For decades, the electronics industry followed a roadmap codified by Moore’s law of doubling the number of transistors on a chip roughly every two years. The result was a fast pace of ever-smaller, faster, cheaper products from PCs to smartphones.
“Area still scales in strong double digits, but the hidden cost increases in masks means the actual cost advantages and other improvements are starting to slow down … It’s not clear what will remain at 5 nm,” said Penzes, suggesting that 5-nm nodes may only be extensions of 7 nm.
Versions of today’s FinFET transistors will be used down to the 5-nm node, said technologists from Synopsys and Samsung on the panel. Below a width of about 3.5 nm, FinFETs will hit a hard limit.
Designers will need to transition to a stack of probably three thin horizontal nanowires sometimes called nano-slabs, said Victor Moroz, a fellow and transistor expert at Synopsys. For its part, Samsung has announced plans to use a gate-all-around transistor for a 4-nm process that it aims to have in production by 2020.
At future nodes, pitch scaling will slow to about 0.8x per generation, according to Munoz of Synopsys. That will force designers to shrink cell heights from about 228 nm with two fins and six tracks at 7 nm to 130–100 nm with five tracks and a single fin at 3 and 2 nm, he said.
Using such techniques, “silicon looks to safely take us to 2 nm, and after that, we may look to graphene,” he concluded.
However, in a Q&A session, one attendee expressed shock at the idea of a five-track cell with a single fin.
The complexity of finer processes has tied chip designers to increasingly restrictive design rules, said Henry Sheng, a group R&D director at Synopsys. For instance, FinFETs brought new effects in waveform propagation, electro-migration, and device variations that engineers need to track.
“The abstractions we worked so hard to maintain are becoming porous as secondary and tertiary effects bubble up through the whole flow … from node to node, they intensify or change character,” he said, expressing optimism that “all of these effects will get solved.”
Panelists agreed that success depends on increasingly tight collaboration among foundry, EDA, and design engineers. Toward that goal, Qualcomm found that, to get optimal yields, it needs to tweak its leading-edge designs just before production starts, when the process node is more clearly defined.
“Because mobile processors are so competitive, foundries are putting in front of us less and less mature nodes,” said Penzes. “If you over-margin, then average unit cost goes up, and we are not competitive.”
“Today, you have to know quite a bit about the environment of a cell before you know its electrical characteristics,” he added. “Variations of 10% could take away the full advantage of a new process, so things that used to be noise can’t be left on the table.”
Penzes noted some recent work raising hopes. Foundries are finding ways to scale different cells at different rates, and EDA vendors promise improved routing, perhaps with help from extreme ultraviolet lithography (EUV).

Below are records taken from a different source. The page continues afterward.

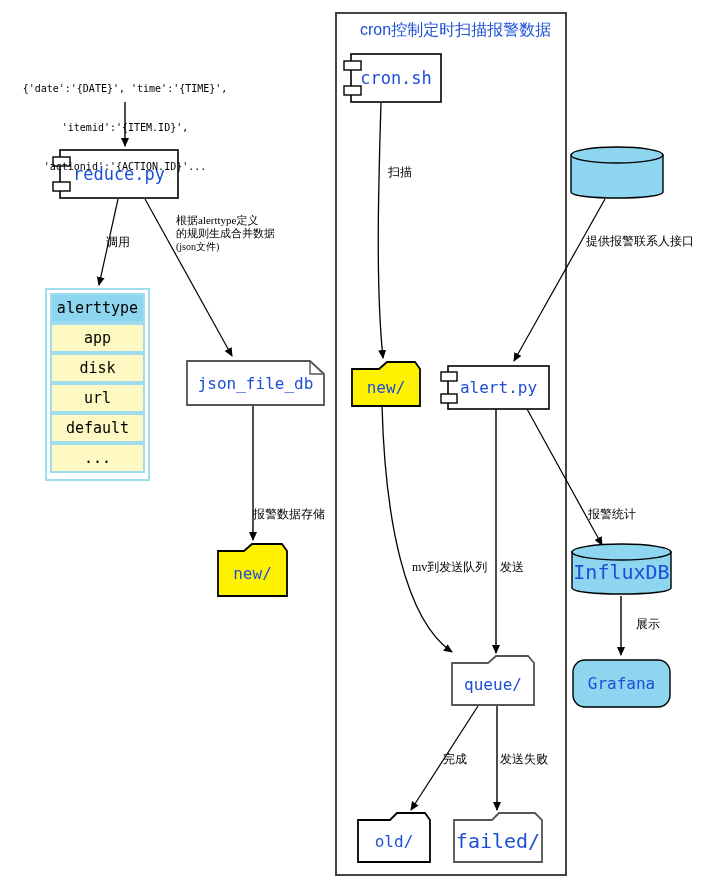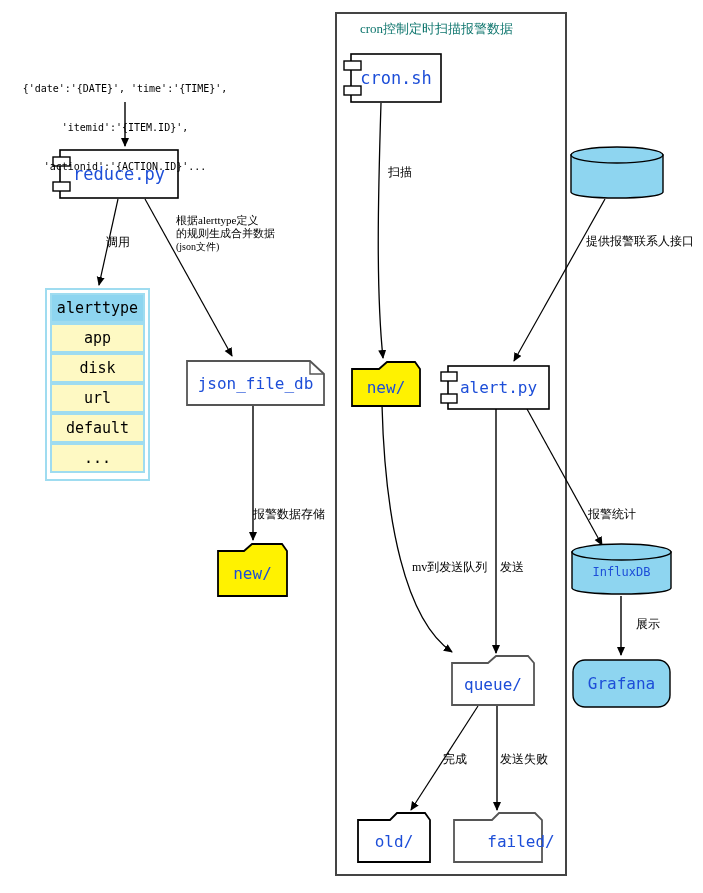--- a/index.html
+++ b/index.html
@@ -65,9 +65,9 @@
   }
   .container-title {
     position: absolute;
-    font-family: Liberation Serif, serif;
-    font-size: 13px;
-    color: #0f766e;
+    font-family: Liberation Sans, sans-serif;
+    font-size: 16px;
+    color: #1d4ed8;
     white-space: pre;
   }
 </style>

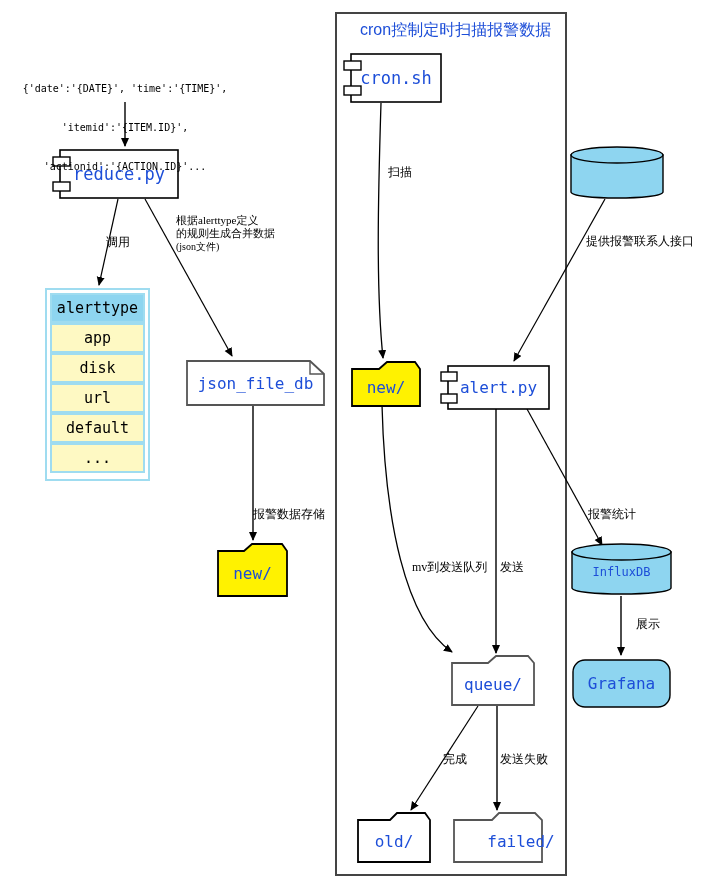--- a/index.html
+++ b/index.html
@@ -197,7 +197,7 @@
   <div class="node-label" style="left:454px; top:820px; width:88px; height:42px; font-size:16px;padding-left:23px;">failed/</div>
 
 
-  <div class="node-label" style="left:572px; top:552px; width:99px; height:40px; font-size:12px;">InfluxDB</div>
+  <div class="node-label" style="left:572px; top:552px; width:99px; height:40px; font-size:20px;">InfluxDB</div>
 
   <div class="node-label" style="left:573px; top:660px; width:97px; height:47px; font-size:16px;">Grafana</div>
 

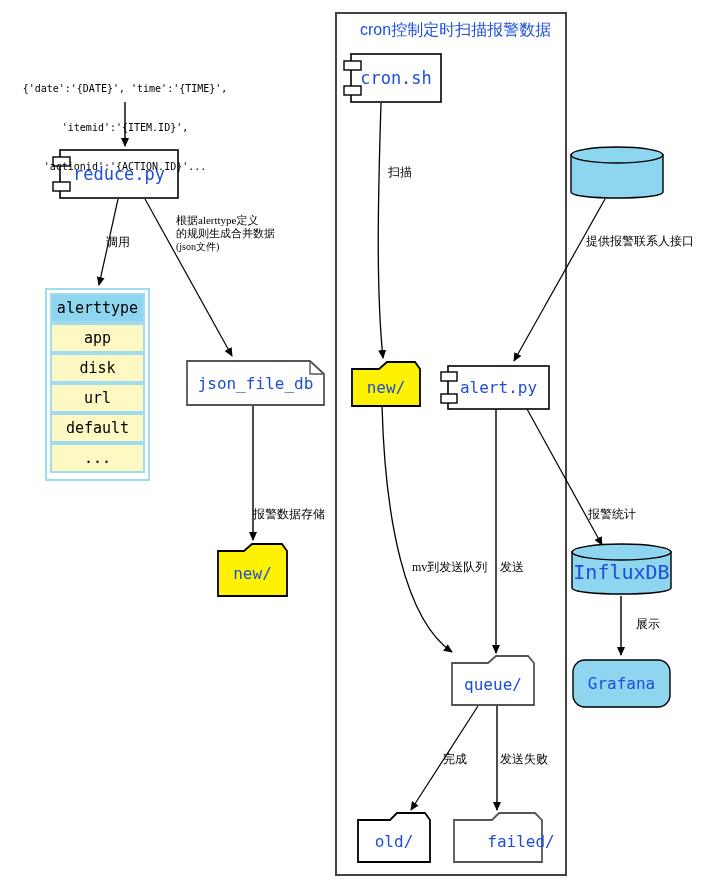--- a/index.html
+++ b/index.html
@@ -194,7 +194,7 @@
 
   <div class="node-label" style="left:358px; top:820px; width:72px; height:42px; font-size:16px;">old/</div>
 
-  <div class="node-label" style="left:454px; top:820px; width:88px; height:42px; font-size:16px;padding-left:23px;">failed/</div>
+  <div class="node-label" style="left:454px; top:820px; width:88px; height:42px; font-size:20px;">failed/</div>
 
 
   <div class="node-label" style="left:572px; top:552px; width:99px; height:40px; font-size:20px;">InfluxDB</div>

Moroz of Synopsys said that engineers are also exploring many techniques to reduce resistance on metal lines that could open a door to speed gains. They include new structures such as via ladders and super-vias that span multiple metal layers as well as use of new materials such as cobalt and ruthenium.

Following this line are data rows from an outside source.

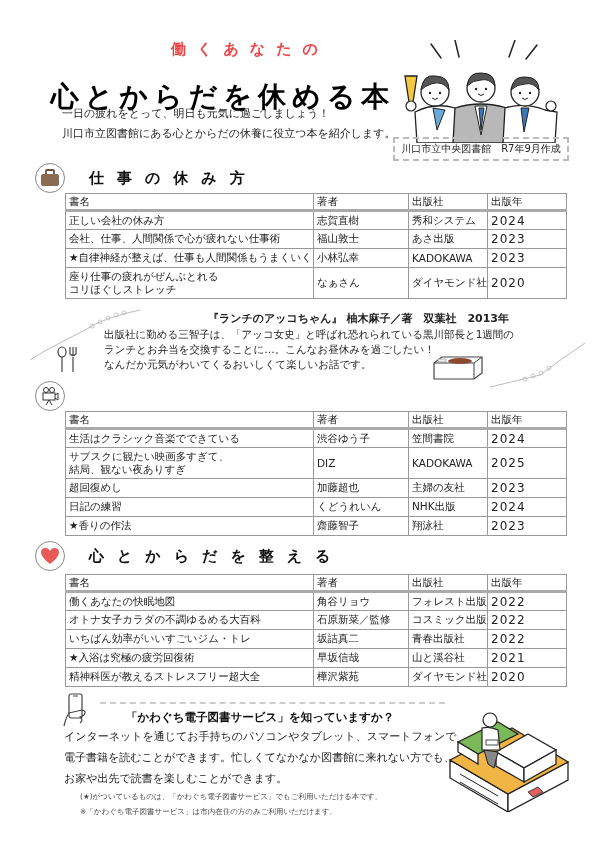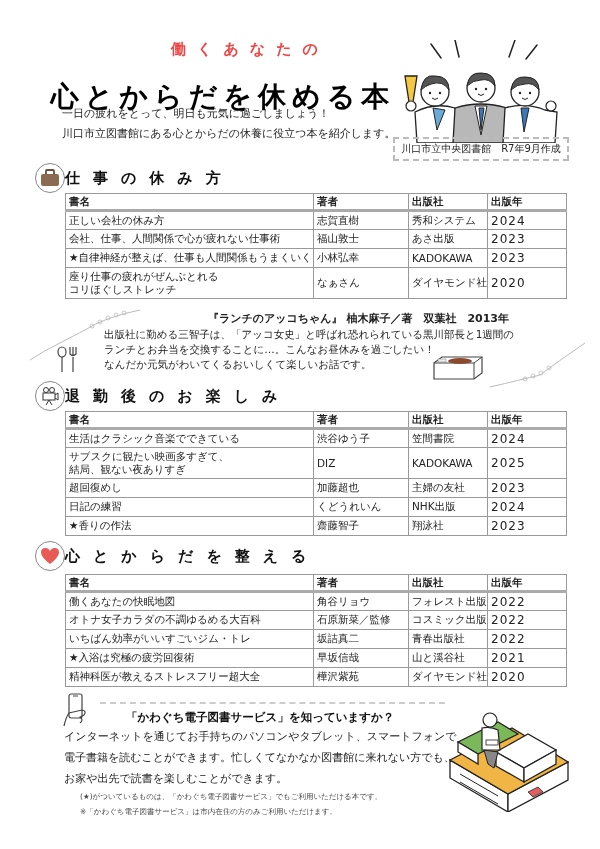--- a/index.html
+++ b/index.html
@@ -21,7 +21,7 @@
   
   .sec-head { left: 35px; display: flex; align-items: center; }
   .sec-icon { width: 30px; height: 30px; border-radius: 50%; border: 1px solid #888; background: #fff; display: flex; align-items: center; justify-content: center; }
-  .sec-title { margin-left: 0; font-size: 15px; font-weight: bold; letter-spacing: 13px; color: #111; white-space: nowrap; }
+  .sec-title { margin-left: 24px; font-size: 15px; font-weight: bold; letter-spacing: 13px; color: #111; white-space: nowrap; }
 
   
   table.books { position: absolute; left: 65px; width: 501px; border-collapse: collapse; font-size: 10.5px; color: #222; table-layout: fixed; }

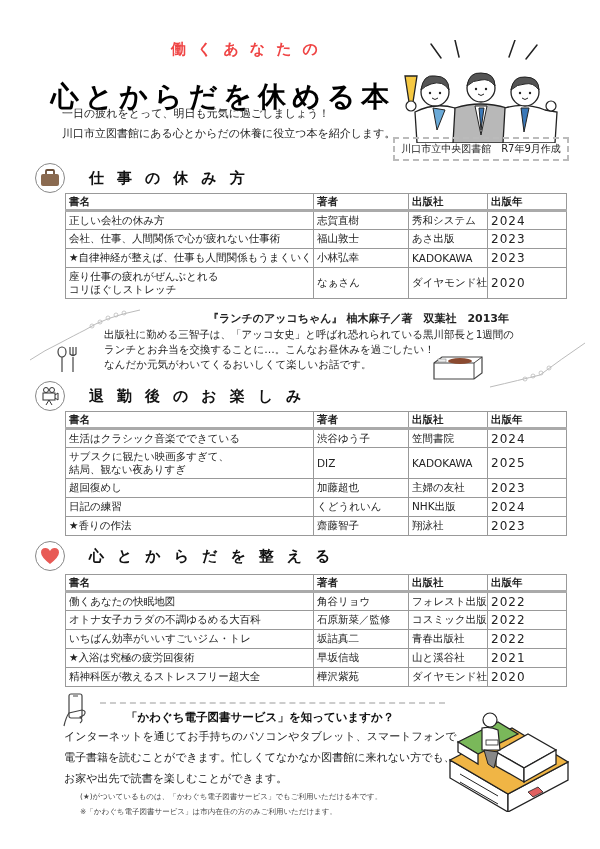--- a/index.html
+++ b/index.html
@@ -26,7 +26,7 @@
   
   table.books { position: absolute; left: 65px; width: 501px; border-collapse: collapse; font-size: 10.5px; color: #222; table-layout: fixed; }
   table.books td, table.books th { border: 1px solid #999; padding: 0 3px; font-weight: normal; text-align: left; vertical-align: middle; white-space: nowrap; overflow: hidden; }
-  table.books th { border-bottom: 3px solid #aaa; font-weight: bold; height: 17px; }
+  table.books th { border-bottom: 3px solid #aaa; font-weight: normal; height: 17px; }
   table.books td { height: 19px; }
   table.books td.two { height: 31px; line-height: 13px; white-space: normal; }
   table.books td.year { font-size: 12px; letter-spacing: 1px; }

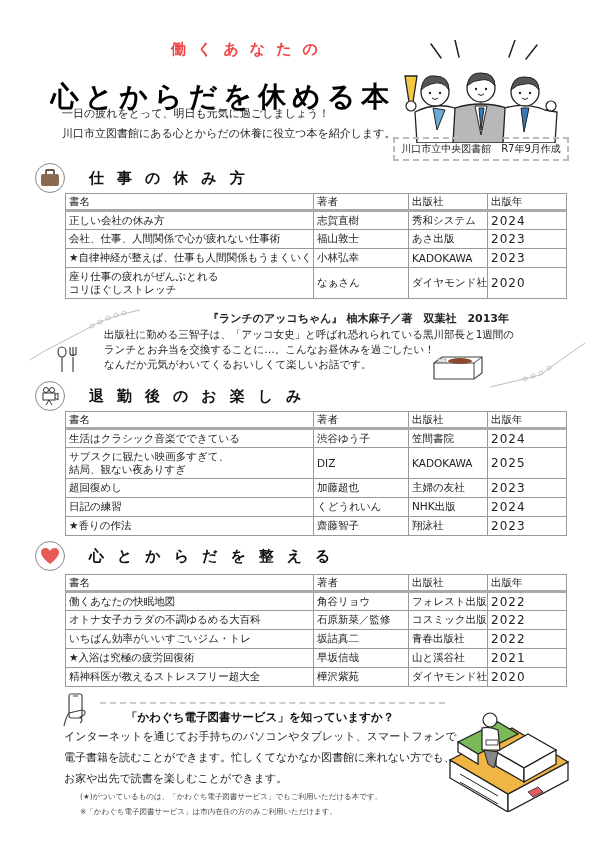--- a/index.html
+++ b/index.html
@@ -202,7 +202,6 @@
       <path d="M9 14 L6 19 M9 14 L12 19" stroke="#333" stroke-width="1"></path>
     </svg>
   </div>
-  <div class="sec-title">退勤後のお楽しみ</div>
 </div>
 
 <table class="books" style="top:411px;">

A perennial ingredient for success continues to be raw confidence that engineers will find ways to solve thorny problems.

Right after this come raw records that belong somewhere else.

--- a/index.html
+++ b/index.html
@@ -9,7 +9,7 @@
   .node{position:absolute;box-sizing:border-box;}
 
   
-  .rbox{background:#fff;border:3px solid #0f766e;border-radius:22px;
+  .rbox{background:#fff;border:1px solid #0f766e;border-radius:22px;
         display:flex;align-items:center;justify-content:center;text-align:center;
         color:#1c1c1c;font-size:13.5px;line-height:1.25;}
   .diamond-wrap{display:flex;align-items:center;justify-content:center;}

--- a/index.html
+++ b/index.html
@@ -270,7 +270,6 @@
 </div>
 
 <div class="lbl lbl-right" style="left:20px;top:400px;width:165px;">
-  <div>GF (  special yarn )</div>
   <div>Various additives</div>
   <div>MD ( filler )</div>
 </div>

For example, Samsung has committed to specs for a 7-nm process with EUV and plans to make wafers this year, although it is still waiting on steppers. “As soon as ASML can deliver the tools, we are committed to high-volume manufacturing,” said Jongwook Kye, a vice president of design enablement for Samsung Foundry, on the panel.
Meanwhile, the South Korean chip giant is trying to define a new transistor for 4-nm production in 2020. “That’s a challenge we need to solve over the next couple of years, and as long as we collaborate with tool vendors and others, I believe we can achieve it,” said Kye.